The government recognized the Marian statue standing in the park and named the park Sao Bien (Star of the Sea). The St. Joseph statue was also added to the park.

In 2008 the nuns built a pedestal, on which the Marian statue now stands, and a firm glass roof over it. They and the bishop of Da Nang diocese lead monthly prayers in front of the statue.

Hoa, who looks after the statues, said the nuns also protected the park from a local official who occupied part of the park to sell beer and food to tourists, and who planned to build a restaurant in 2012.

“Elderly nuns, including those who were in wheelchairs, came to the site and told the official that the land was owned by the convent and asked him to stop construction on the land,” she said. “Church properties should be used for the common good, not for private interests of some people."

The nuns built a 26-foot-high wooden cross there at 2 a.m. so as not to provoke the park guards’ intervention.

Afterward park officials asked the nuns to move the cross. “I told them that we erected the cross aiming to protect the park and the environment,” Hoa said.
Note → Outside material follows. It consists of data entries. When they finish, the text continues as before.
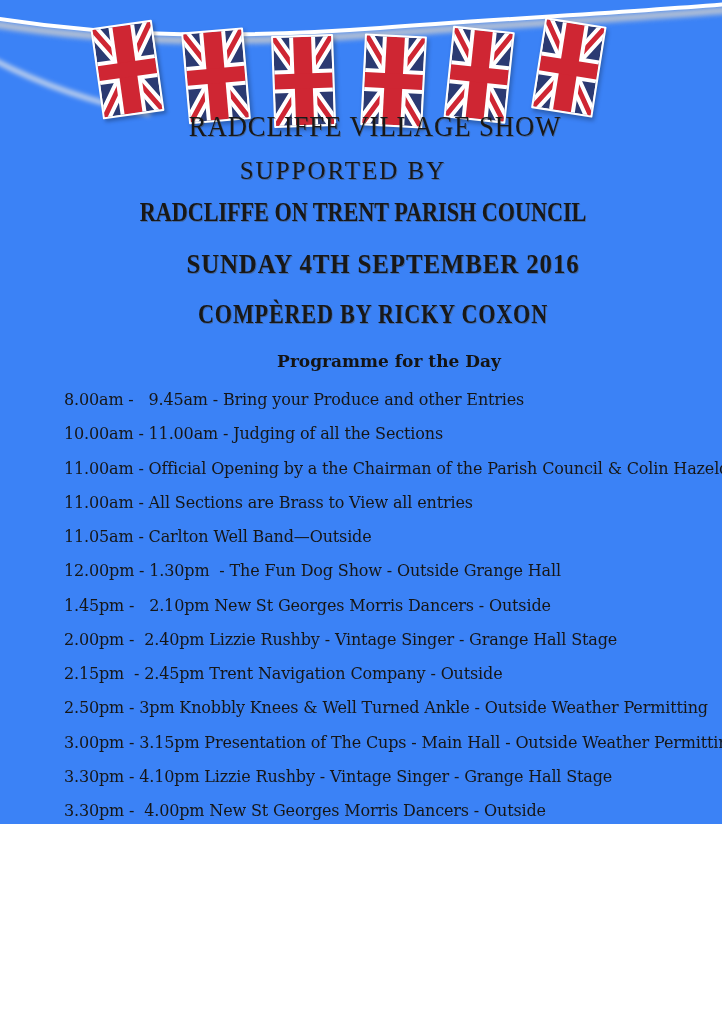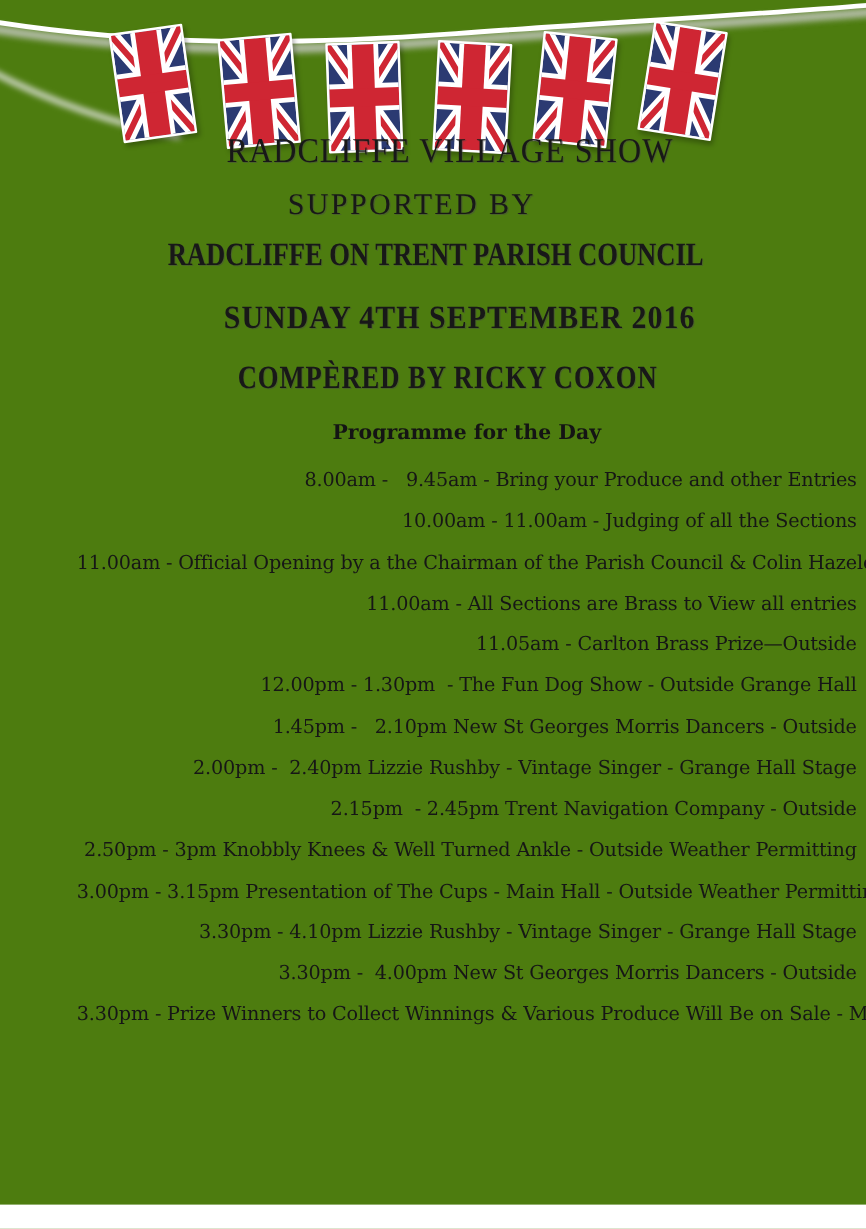"RADCLIFFE VILLAGE SHOW" .page { background: #4d7c0f -> #3b82f6; height: 1004px -> 824px }
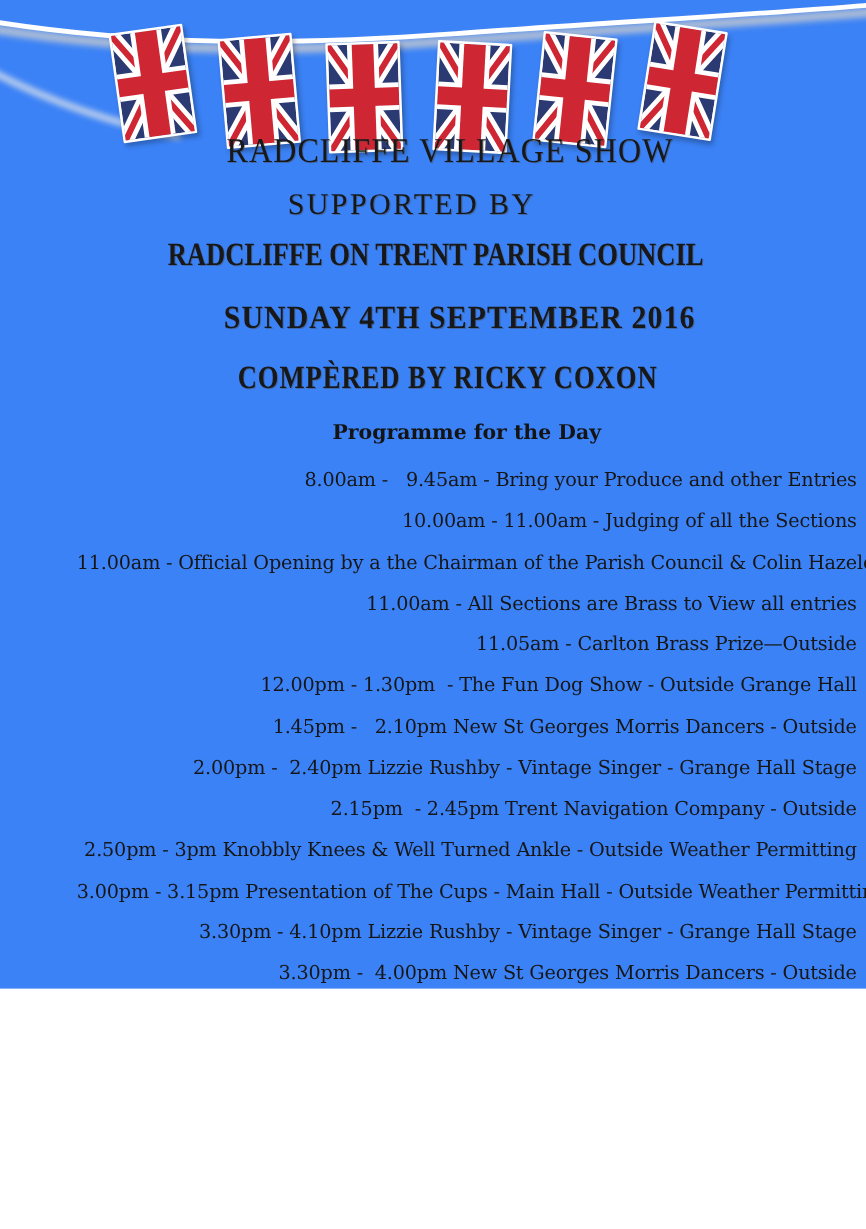"8.00am - 9.45am - Bring" .prog-list { text-align: right -> none }
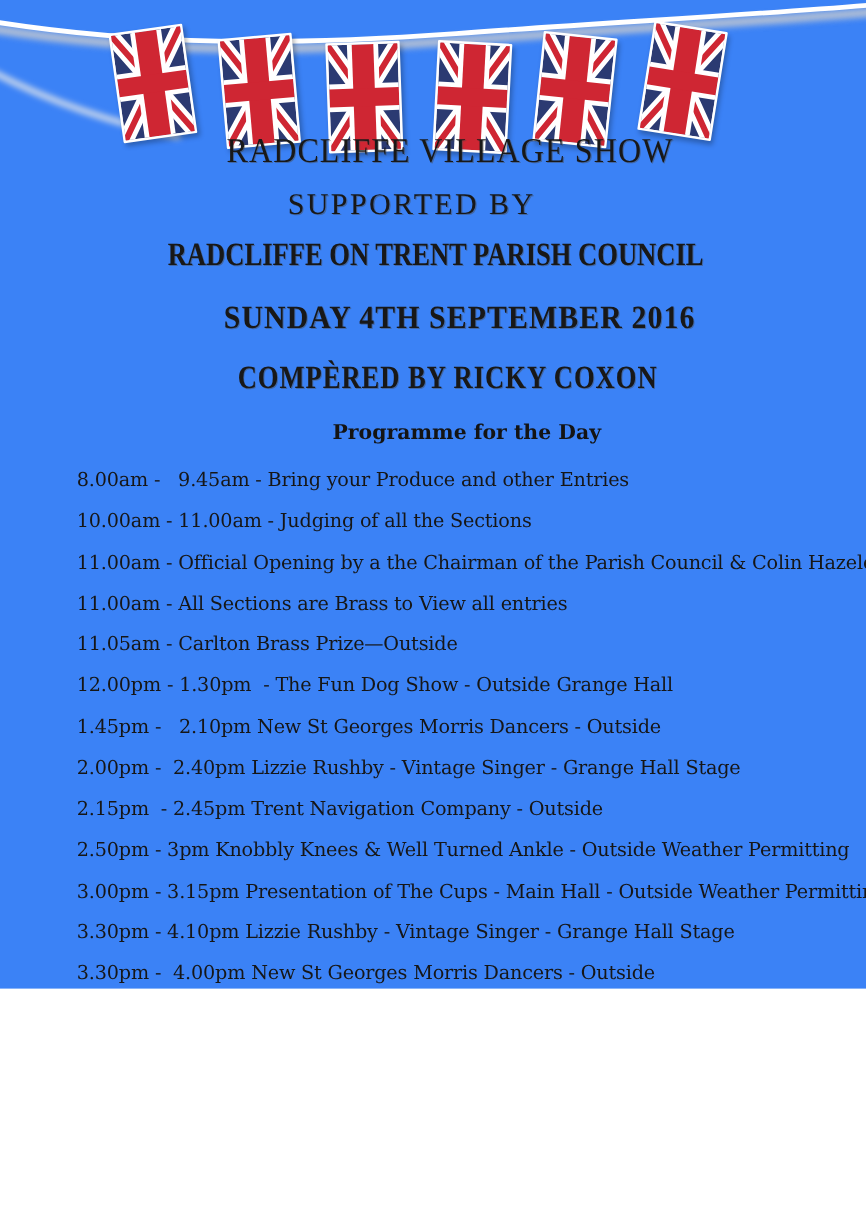"11.05am - Carlton Brass Prize—Outside" div.prog-row { text: Brass Prize -> Well Band }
She explained to the officials that many restaurant customers were urinating in the park and creating an offensive odor, and that restaurant workers were dumping garbage and wastewater there. “I told them that the park with holy statues and our convent are religious sites needing to be respected. And then they left.”

“We contribute to beautifying the park where Catholics and tourists visit, take photos and pray in front of the statues,” she said.

Hoa said, although the park was built by the government, the land is owned by the church and the park is a religious site for these reasons: It borders the sea with the rising sun in the east; the convent’s chapel holding the Eucharist is in the west; the Stella Maris statue is to the south; and the Christ statue is to the north.

She recalled that the nuns completed the construction of the religious park in June 2014, when, at midnight, 30 nuns and laypeople put up the stone statue of Jesus near the cross. Five officials came to accuse the nuns of erecting the statue illegally in the park and ordered them to move it, but the nuns refused to do so.

“We believe that God protects us safely because they [authorities] have no longer threatened us or asked us to move the statue,” Hoa said.

Hoa, who gives ministry to pilgrims, said each month the convent provides accommodation for 10 to 30 groups of 10 to 100 pilgrims each, who go into retreats at the convent and visit statues in the park as part of their sightseeing tours of the city.

On April 29, Nguyen Thi Kim Oanh put roses under the Marian statue and prayed. “I come here twice a year to thank Mother Mary for curing my son of liver cancer in 2011,” she said.

Her son had terminal liver cancer, and doctors refused to treat him after he had been in the hospital for months. “I believed in Mother Mary and promised to visit her yearly after she cured him. She received my prayer, and my son made a recovery from the disease,” she recalled.

Another Marian devotee, Paul Nguyen The Lan, a local Catholic, has ridden his bicycle to the park every day for 9 years to recite the rosary and clean the statues.

He suffered partial paralysis of his legs after a stroke in 2005. His daughter carried him to the park to pray with Mother Mary and practice walking.

“I am deeply grateful to the nuns who are brave and determined to struggle to keep the statues in the park for all people to come to pray and relax after work,” Lan, 75, said.

Followers of other faiths also pray and put flowers and incense under Catholic statues, he said, and many put stone boards of thanksgiving on the wall of the convent.

“Our Lady Star of the Sea, has become very popular with local people, including non-Catholics,” he noted.

[Joachim Pham is a correspondent for Global Sisters Report, based in Vietnam.]